Tranquillement, « Kings » met K.O. les clichés sur la masculinité
Pour la série documentaire « Kings », à voir à partir du 29 novembre sur Canal+ Décalé, des femmes célèbres (Amel Bent, les Brigitte, Cécile de France, Ludivine Sagnier…), travesties en hommes, se sont confrontées aux codes de la virilité en situation réelle. Avant cette expérience, elles avaient beaucoup d’attentes, et aussi d’idées préconçues…
Posté par Création Documentaire

« Wesh ma gueule, ça va, tranquille ! » C’est la première phrase que prononce Ludivine Sagnier version homme, une fois sa dégaine de bûcheron mal dégrossi fin prête. Tout de suite, l’actrice adopte une démarche « masculine racaille ». « Qu’est-ce qu’y a ! » lui répond Amel Bent sur le même ton, dans un autre épisode.

Leurs collègues Aurélie Saada et Sylvie Hoarau du duo Brigitte, d’ordinaire élégants paragons de la féminité en robes fourreaux assorties, ne disent pas autre chose : «Tu ne te tiens pas pareil. Tu as envie de te tenir comme un cow-boy. »

 

« Faire tout ce qu’on n’a pas pu faire dans notre jeunesse, en meufs »

 

C’est avec ce genre de détails que l’on se rend compte que les femmes qui ont participé à cette expérience avaient des a priori plutôt négatifs envers les hommes, qu’elles voyaient en gros bourrins, plus volontiers dragueurs relous qui mangent la bouche ouverte qu’en gentlemen.

Ce qu’elles reconnaissent après coup. « On était vraiment lourdingues, bourrées d’à priori et de clichés, dit Cécile de France. Quand je parlais, je me disais que je ne pouvais pas utiliser la douceur, le sourire. [...] J’étais agressive. »

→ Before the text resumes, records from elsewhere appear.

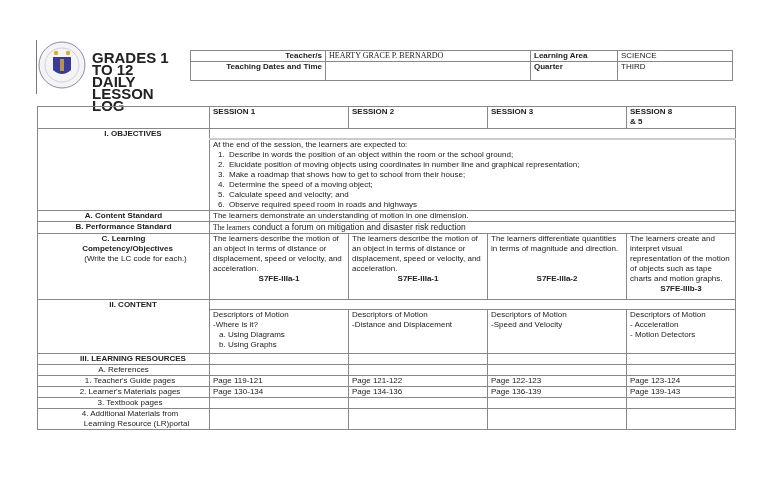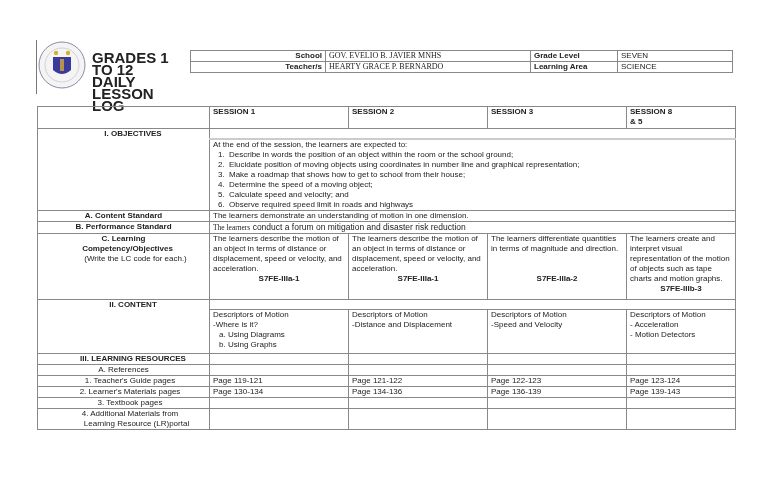"School" tr { html: <tr> <td>School</td> <td>GOV. EVELIO B. JAVIER MNHS</td> <td>Grade Level</td> <td>SEVEN</td> </tr> -> none }
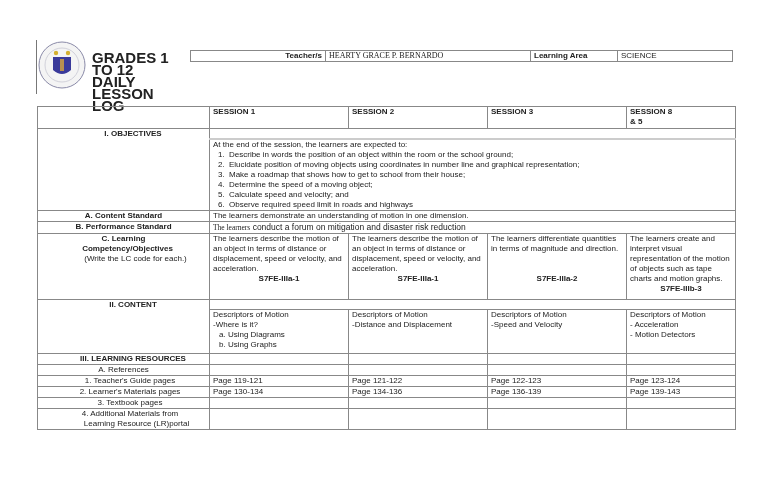"Teaching Dates and Time" tr.tall { html: none -> <tr> <td>Teaching Dates and Time</td> <td></td> <td>Quarter</td> <td>THIRD</td> </tr> }
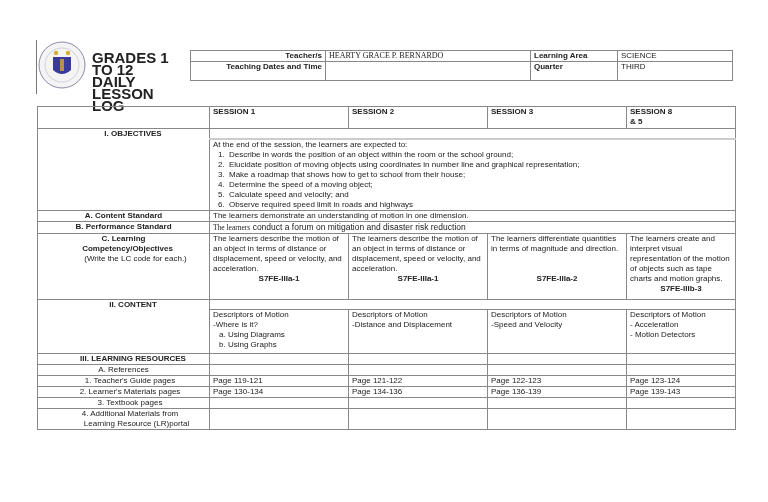"Observe required speed limit in" li { text: limit -> room }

Avec ce travestissement, elles attendaient de découvrir si le monde était « meilleur en fille ou en mec » (Ludivine Sagnier), de « voir comment les hommes se parlent entre eux » (les Brigitte), voire de « faire tout ce qu’on n’a pas pu faire dans notre jeunesse, en meufs » (Amel Bent).

 

Elles qui croyaient que c’était plus facile et plus drôle d’être un homme se rendent compte que ce n’est pas du tout comme elles se le figuraient. « L’homme seul que je suis est très vulnérable », s’étonne Ludivine Sagnier après plusieurs râteaux.

Elles tentent de faire ce que la société attend d’elles/eux : jouer au foot, conduire un scooter, s’appeler « gros », payer les verres lors d’un rendez-vous galant… Dévoilant un monde insoupçonné et compliqué. « C’est incroyable, dit Aurélie Saada, ce que tu découvres, ce n’est pas l’inverse de ce que tu penses, c’est encore autre chose. »

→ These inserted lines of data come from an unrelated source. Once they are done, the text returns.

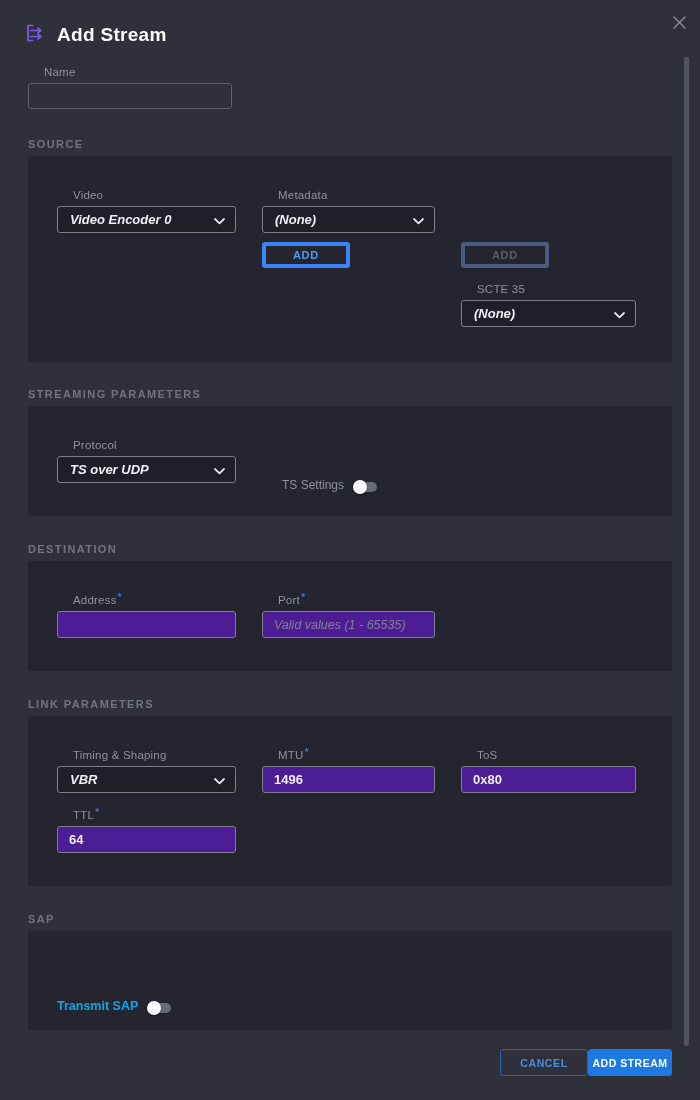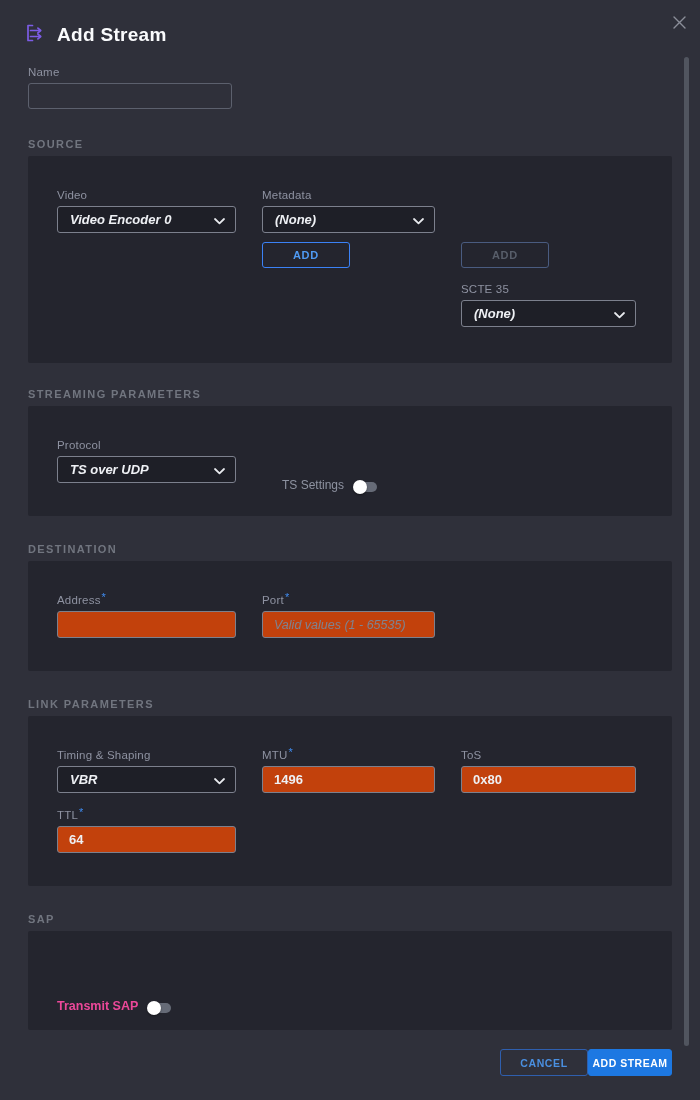"Name" .flabel { margin-left: none -> 16px }
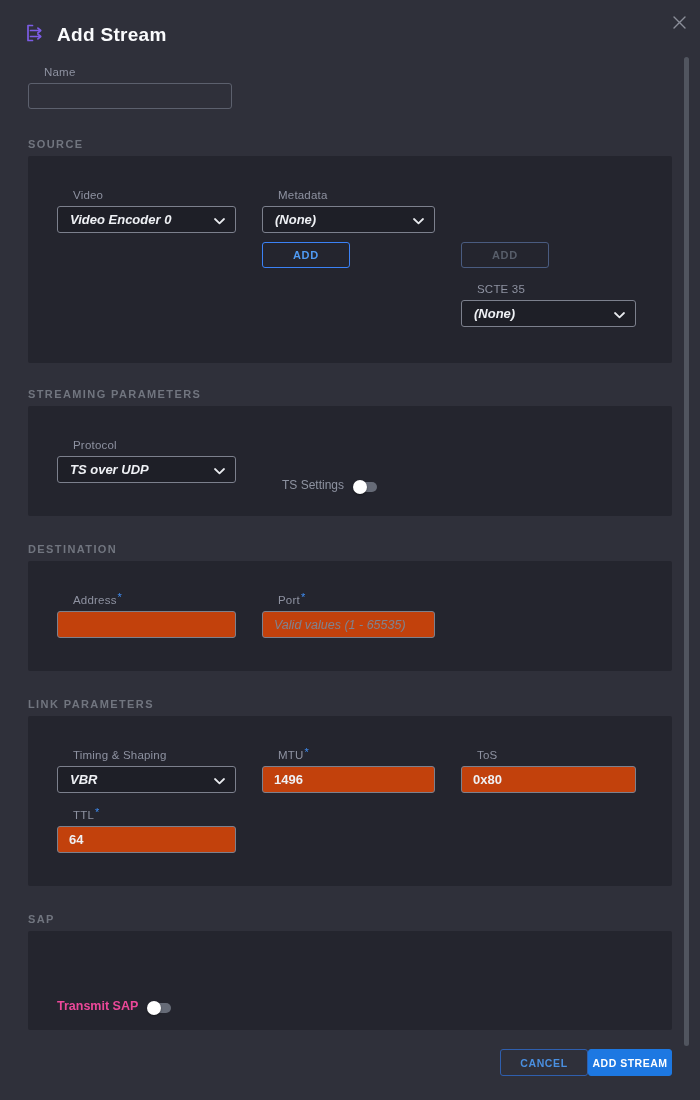"ADD" .btn-add { border: 1px solid #3b82f6 -> 4px solid #3b82f6 }
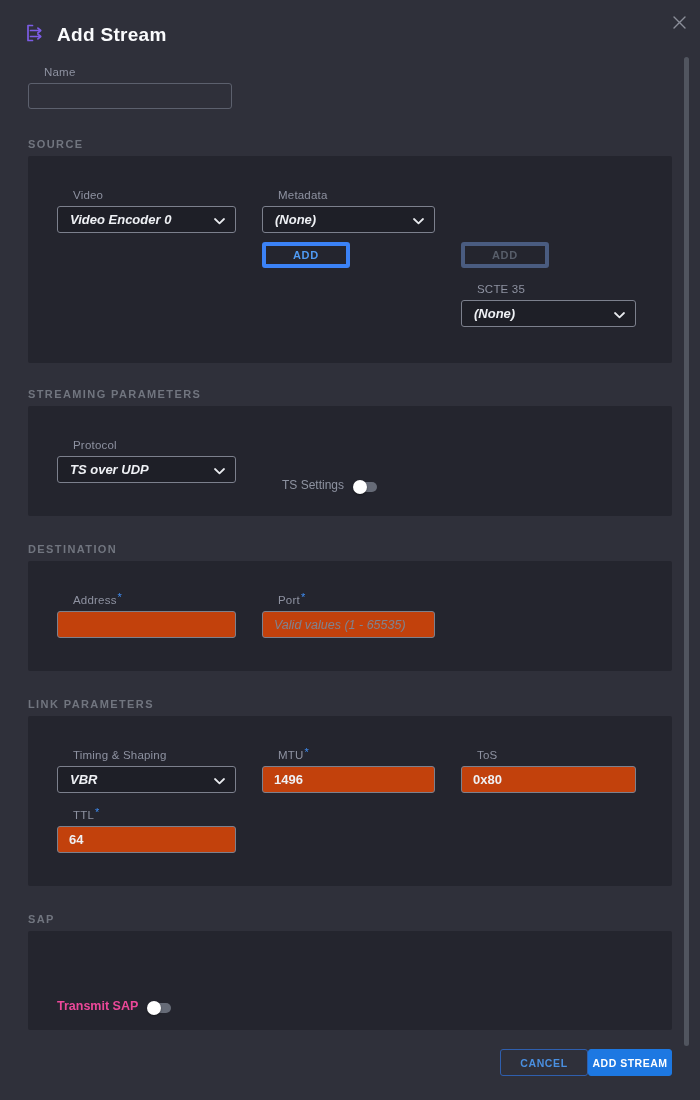"Valid values (1 - 65535)" .tinput { background: #c2410c -> #4c1d95 }
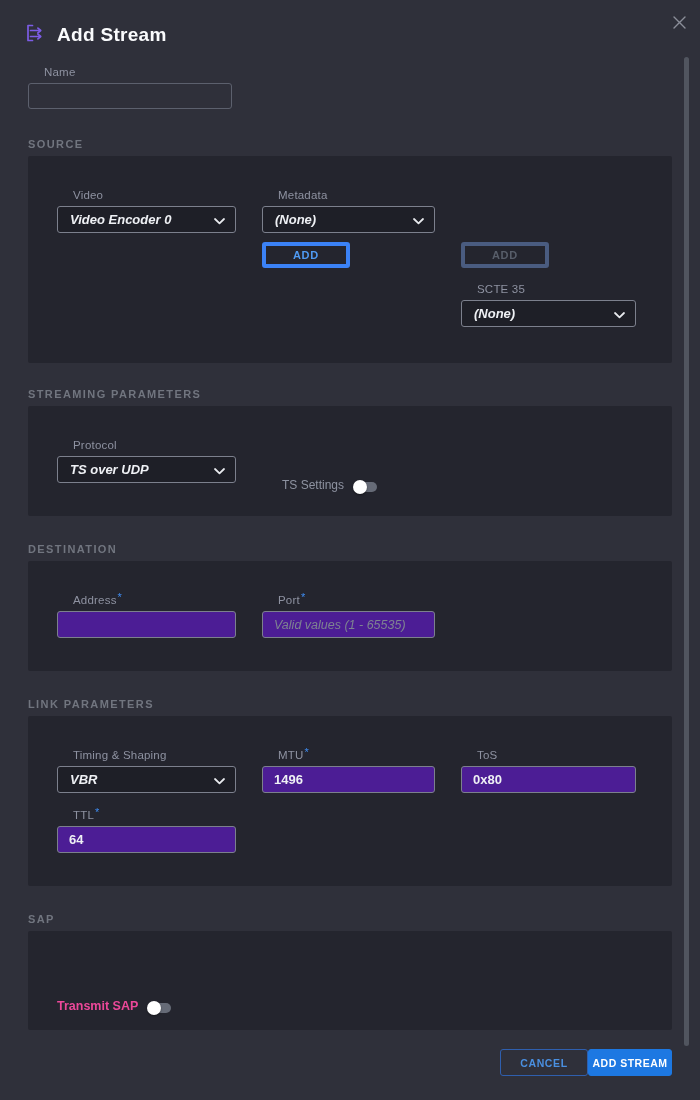"Transmit SAP" .tog-label.bright { color: #ec4899 -> #0ea5e9 }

Kings, ou l’art de tordre le cou aux clichés, alors que les questions de virilité sont dans l’air du temps et interpellent la jeune génération, représentée par des artistes comme Eddy de Pretto. Un sujet plus que jamais d’actualité.

 

Kings, série documentaire, 10 épisodes de 12 minutes, à partir du 29 novembre sur CANAL+ Décalé.